Results of the present study are in consistent with other previous studies that found improvements in health related parameters of overweight and obesity females participants as a result of aerobic exercise program also N. sativa for the treatment of hyperlipidemia.[14182526] Since, we asked all subjects not to change their usual daily diet, it seems that this changes may be due to the result of consuming black seeds and regular aerobic training. Furthermore, these results are also in agreement with the results obtained by Anwar and Tayyab who observed that polyunsaturated fat have hypotriglyceridemic effect.[8] The hypotriglyceridemic effect of N. sativa is possibly due to its choleretic activity. The choleretic function of N. sativa is either by reducing the synthesis of cholesterol by hepatocytes or by decreasing its fractional reabsorption from the small intestine.

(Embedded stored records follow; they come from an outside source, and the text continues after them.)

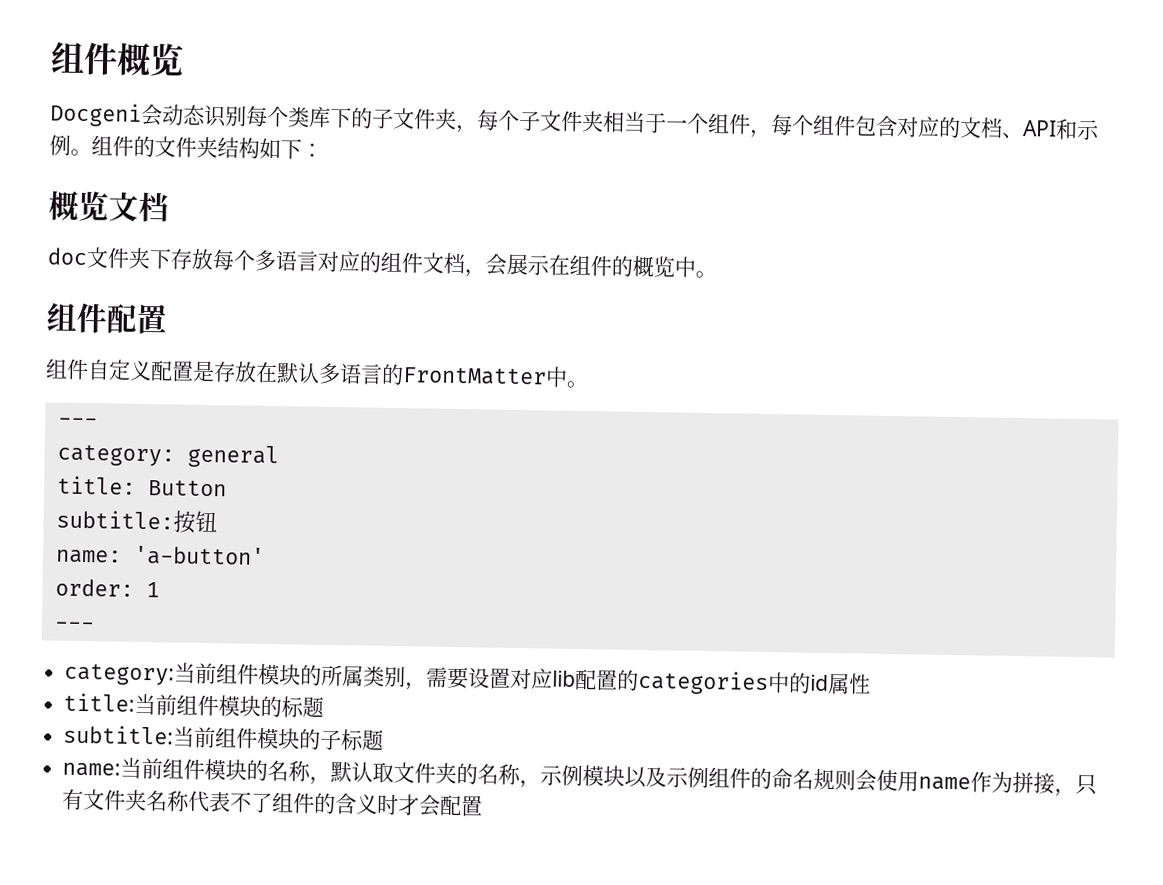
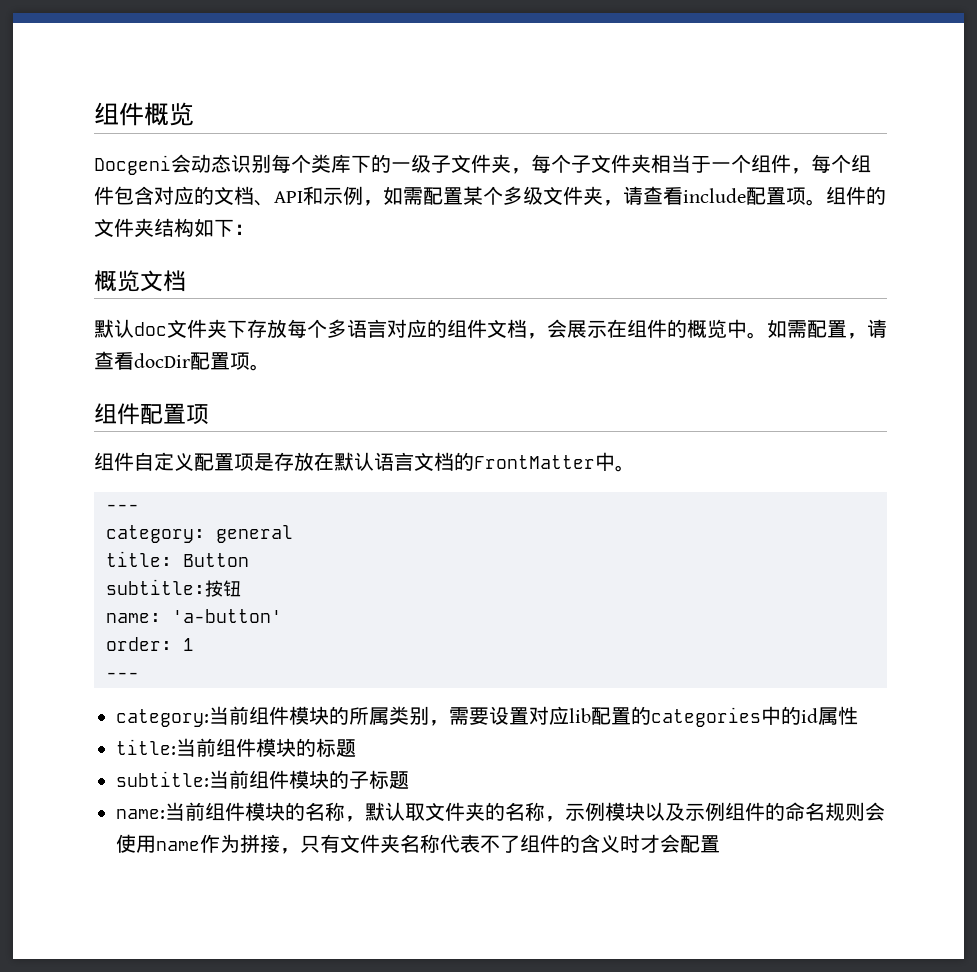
(373, 118) none -> [391,154,431,173] 一级
(71, 145) none -> [363,186,806,206] ，如需配置某个多级文件夹，请查看include配置项
(169, 207) none -> [94,319,134,338] 默认
(717, 274) none -> [767,319,887,339] [94,351,270,371] 如需配置，请查看docDir配置项。
(168, 319) none -> [186,404,209,425] 项
(194, 371) none -> [234,453,254,471] 项
[318,362,383,385] 多语言 -> [374,452,454,471] 语言文档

Furthermore, it has been proved that volatile oil of N. sativa has two main constituents, i.e. nigellone and thymoquinone which play a key role in heart disease prevention.[27]

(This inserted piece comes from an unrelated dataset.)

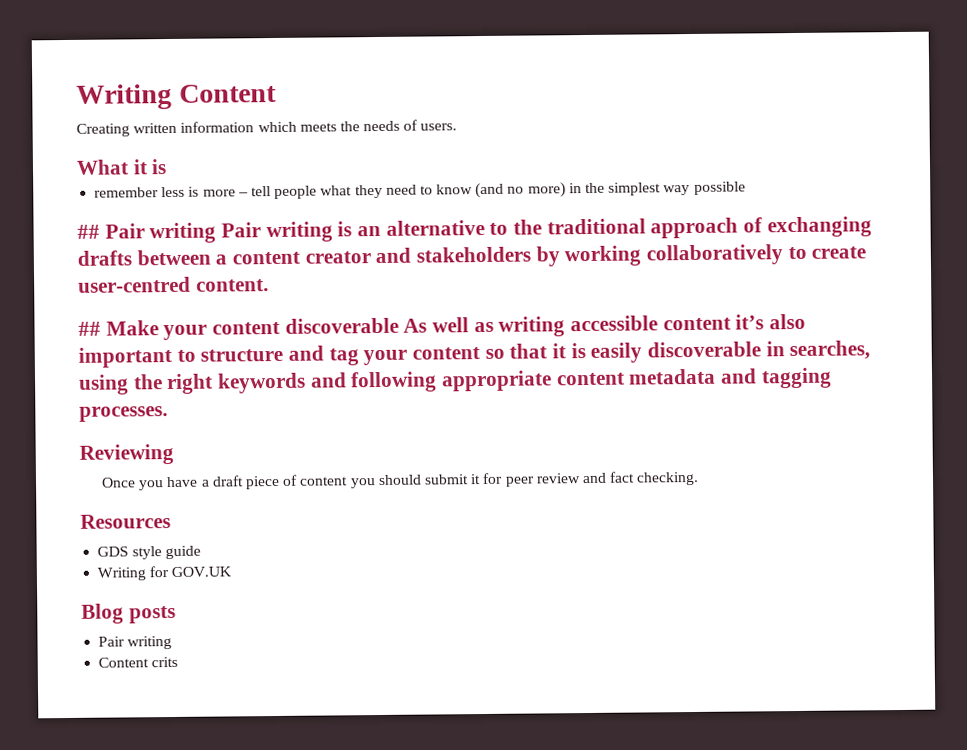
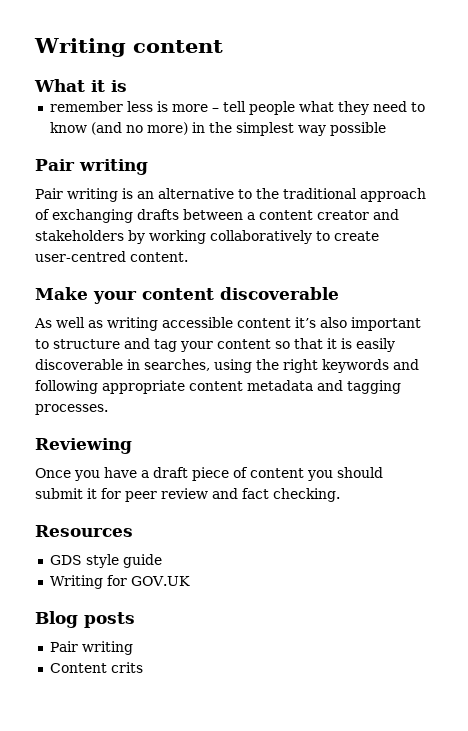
[76,83,277,110] [76,119,458,137] Writing Content // Creating written information which meets the needs of users. -> [34,38,223,57] Writing content
[77,222,217,244] ## Pair writing -> [35,159,148,175] Pair writing //
[78,321,101,336] ## -> (188, 257) none
(399, 325) none -> (339, 293) //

N. sativa is a rich source of unsaturated fatty acids, mainly linoleic acid (50-60%), oleic acid (20%), eicosadienoic acid (3%) and dihomo linolenic acid (10%)[6] that cholesterol lowering effect of N. sativa may be attributed to the presence of phytosterols like beta-sitosterol, polyunsaturated fatty acids and its antioxidant activity. N. sativa may be able to reduce synthesis of cholesterol by hepatocytes and lower its absorption from the small intestine.[28] It may also activate LDL-receptor by decreasing intracellular cholesterol, which leads to rapid clearance of LDL-cholesterol from blood circulation.[7] The effect of N. sativa on increasing cholesterol secretion in the bile is another probable mechanisms, which can enhance its cholesterol lowering properties.[29]

Furthermore, physical exercises performed regularly have effects on obesity, cardiovascular system, physical fitness and healthy life of the middle-aged individuals.[25] Exercise may promote reverse cholesterol transport by increasing pre-β HDL-cholesterol recycling from α HDL-cholesterol substrates that have been induced by exercise itself. This mechanism can explain the greater cholesterol efflux from cultured human fibroblasts when exposed to serum of activity people's versus sedentary controls. Several studies have confirmed this belief[1025] and the results of the present study are in agreement with the above statement. The concentration of HDL is inversely correlated with the risk of CHD. Results of the present study is consistent with Arazi et al.[10] in PLA group that applied at the end of 8-week of regular aerobic exercises on middle-aged sedentary women, found that decreased in LDL-cholesterol and increased in the HDL-cholesterol levels. In addition, Bemelmans et al.[30] applied at the end of 12-day of walking exercises on middle-aged sedentary men and women, found in their study that decreased in the LDL-cholesterol and TC levels and increased in the HDL-cholesterol levels.

In addition, aerobic exercise training increases the percentage of skeletal slow-twitch fibers, which have a higher capacity to metabolize fatty acids liberated by lipoprotein lipase from TG-rich lipoproteins.[31] Also, exercise decreases the presence of small, dense LDL-cholesterol and increases that of larger, more buoyant LDL-cholesterol particles, in a relationship that appears dose-dependent with the amount and intensity of exercise.[32] Because over the last 10 years, there have been a growing number of studies that show the benefits of moderate intensity physical activity for cardiovascular health so in our study intensity of training was 60-70% of target pulse rate.[33] Despite the aforementioned results, N. sativa Supplementation may facilitate additional lipid profile improvements in exercise by hypotriglyceridaemic effect and increasing cholesterol secretion in the bile.

CONCLUSIONS

Our results suggest that 2 g/day of N. sativa combined with an aerobic exercise program provides significant improvements in LDL-cholesterol and HDL-cholesterol that are known to influence CVD risk in sedentary overweight females. However, further studies with a larger sample size and diet assessment are still needed.